Burned Capital in the Wrong Aisle Doesn’t Come Back
There is a pattern I consistently observe in mass consumer brands when facing this type of external pressure: they reinforce investment in traditional touchpoints just as those touchpoints are losing effectiveness. More budget on in-store activations at grocery stores where premium fresh traffic is declining. More effort convincing retailers to keep a product’s space on shelves that consumers are purchasing less frequently.
This is the invisible cost that no income statement captures well: capital committed to defending a position in a shrinking market. It’s not just the money spent; it’s the teams’ time, leadership’s attention, and organizational capacity consumed trying to uphold something that the market is already choosing to abandon on its own.

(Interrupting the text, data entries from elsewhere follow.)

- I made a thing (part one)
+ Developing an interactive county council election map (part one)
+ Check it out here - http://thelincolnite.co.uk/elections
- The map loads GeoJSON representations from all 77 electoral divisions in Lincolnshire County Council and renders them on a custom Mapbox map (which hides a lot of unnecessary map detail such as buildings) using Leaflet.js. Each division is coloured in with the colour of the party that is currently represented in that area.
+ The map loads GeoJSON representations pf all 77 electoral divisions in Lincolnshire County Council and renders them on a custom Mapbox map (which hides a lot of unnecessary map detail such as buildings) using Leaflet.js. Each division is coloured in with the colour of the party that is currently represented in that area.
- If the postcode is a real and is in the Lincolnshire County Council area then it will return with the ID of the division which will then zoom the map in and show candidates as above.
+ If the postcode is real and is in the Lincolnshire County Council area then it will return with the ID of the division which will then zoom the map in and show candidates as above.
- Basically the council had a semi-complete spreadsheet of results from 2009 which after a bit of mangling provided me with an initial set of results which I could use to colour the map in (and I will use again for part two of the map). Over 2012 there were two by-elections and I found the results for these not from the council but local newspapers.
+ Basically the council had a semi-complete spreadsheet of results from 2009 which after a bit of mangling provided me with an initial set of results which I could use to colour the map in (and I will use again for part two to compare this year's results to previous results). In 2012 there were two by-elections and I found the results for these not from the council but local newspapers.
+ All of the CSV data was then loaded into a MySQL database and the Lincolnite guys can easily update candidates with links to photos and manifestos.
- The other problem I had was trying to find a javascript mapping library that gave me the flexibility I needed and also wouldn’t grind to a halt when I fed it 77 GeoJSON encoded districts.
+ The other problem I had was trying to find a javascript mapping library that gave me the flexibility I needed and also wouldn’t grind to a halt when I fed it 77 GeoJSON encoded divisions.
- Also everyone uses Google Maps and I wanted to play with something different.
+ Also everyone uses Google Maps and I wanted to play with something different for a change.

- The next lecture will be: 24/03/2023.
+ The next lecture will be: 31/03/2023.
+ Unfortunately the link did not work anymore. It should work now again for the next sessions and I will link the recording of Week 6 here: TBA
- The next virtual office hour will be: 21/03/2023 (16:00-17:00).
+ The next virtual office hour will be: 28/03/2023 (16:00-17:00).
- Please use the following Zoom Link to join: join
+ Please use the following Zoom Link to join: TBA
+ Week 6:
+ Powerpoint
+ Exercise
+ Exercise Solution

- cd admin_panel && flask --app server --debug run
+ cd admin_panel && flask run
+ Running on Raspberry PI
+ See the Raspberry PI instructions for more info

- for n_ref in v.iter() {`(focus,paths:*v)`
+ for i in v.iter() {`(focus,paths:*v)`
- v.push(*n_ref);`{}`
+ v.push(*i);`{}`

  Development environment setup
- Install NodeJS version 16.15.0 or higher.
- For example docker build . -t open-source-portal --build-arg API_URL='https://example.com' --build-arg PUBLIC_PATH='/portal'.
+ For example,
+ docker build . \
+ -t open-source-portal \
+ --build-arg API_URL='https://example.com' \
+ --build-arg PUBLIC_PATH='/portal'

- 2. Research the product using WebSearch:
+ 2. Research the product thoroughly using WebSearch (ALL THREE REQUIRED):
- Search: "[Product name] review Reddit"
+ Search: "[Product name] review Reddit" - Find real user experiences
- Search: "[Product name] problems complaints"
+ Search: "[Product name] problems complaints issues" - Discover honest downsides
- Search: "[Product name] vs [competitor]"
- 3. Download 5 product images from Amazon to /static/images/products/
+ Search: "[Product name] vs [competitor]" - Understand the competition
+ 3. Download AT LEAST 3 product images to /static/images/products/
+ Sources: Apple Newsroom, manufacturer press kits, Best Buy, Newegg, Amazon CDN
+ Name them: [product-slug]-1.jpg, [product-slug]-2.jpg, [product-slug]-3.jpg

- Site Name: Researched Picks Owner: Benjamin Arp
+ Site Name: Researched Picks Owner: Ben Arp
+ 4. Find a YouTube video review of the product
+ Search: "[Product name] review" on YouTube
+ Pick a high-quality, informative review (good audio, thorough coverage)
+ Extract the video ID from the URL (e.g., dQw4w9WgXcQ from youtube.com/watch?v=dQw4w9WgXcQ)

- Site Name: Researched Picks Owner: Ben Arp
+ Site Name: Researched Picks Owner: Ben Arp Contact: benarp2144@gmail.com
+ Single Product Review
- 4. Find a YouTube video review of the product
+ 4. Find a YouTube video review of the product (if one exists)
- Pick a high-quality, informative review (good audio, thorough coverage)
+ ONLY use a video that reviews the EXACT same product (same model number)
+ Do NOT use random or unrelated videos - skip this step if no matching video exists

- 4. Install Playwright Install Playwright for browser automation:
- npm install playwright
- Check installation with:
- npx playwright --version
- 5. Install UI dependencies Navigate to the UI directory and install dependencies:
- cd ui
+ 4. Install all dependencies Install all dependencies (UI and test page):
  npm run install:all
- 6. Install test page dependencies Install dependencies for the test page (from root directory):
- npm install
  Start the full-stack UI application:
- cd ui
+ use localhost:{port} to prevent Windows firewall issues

The shock in raspberry prices is, among other things, an opportunity for an honest audit of how many of the variables a brand competes on today were designed for a price context that no longer exists. How many of those variables were adopted because competitors had them, not because they ever validated that consumers valued them enough to pay for them.
The brands that emerge best positioned from this cycle won’t be those that found better suppliers in other hemispheres. They will be those that seized the price dislocation to eliminate the variables inflating their cost structure without building real preference, using that recovered margin to create something that competitors, all busy solving the same supply problem, lack the capacity to copy in the short term.
The Market Doesn’t Wait for the Conflict to End
The war may end. Wholesale prices may normalize in six months or two years. But the buying habits that reconfigure during a period of price pressure do not automatically return to the starting point. The consumer who discovered that frozen raspberries solve their problem just as effectively at half the price isn’t going back to fresh ones out of inertia. They return only if someone builds a concrete reason for them to do so.
That reason isn’t built by lowering prices when inputs become accessible again. It’s built now by precisely understanding what job that buyer is trying to do and designing a proposal that solves it better than any alternative available, regardless of what happens to oil prices or air freight between the Persian Gulf and the port of Boston.
Leadership worthy of the name does not consist of managing the supply crisis better than the competitor next door. It consists of having the clarity to eliminate what should never have been in the value proposition, reduce exposure to uncontrollable variables, and create demand in the space where buyers are already migrating—before others realize that space exists.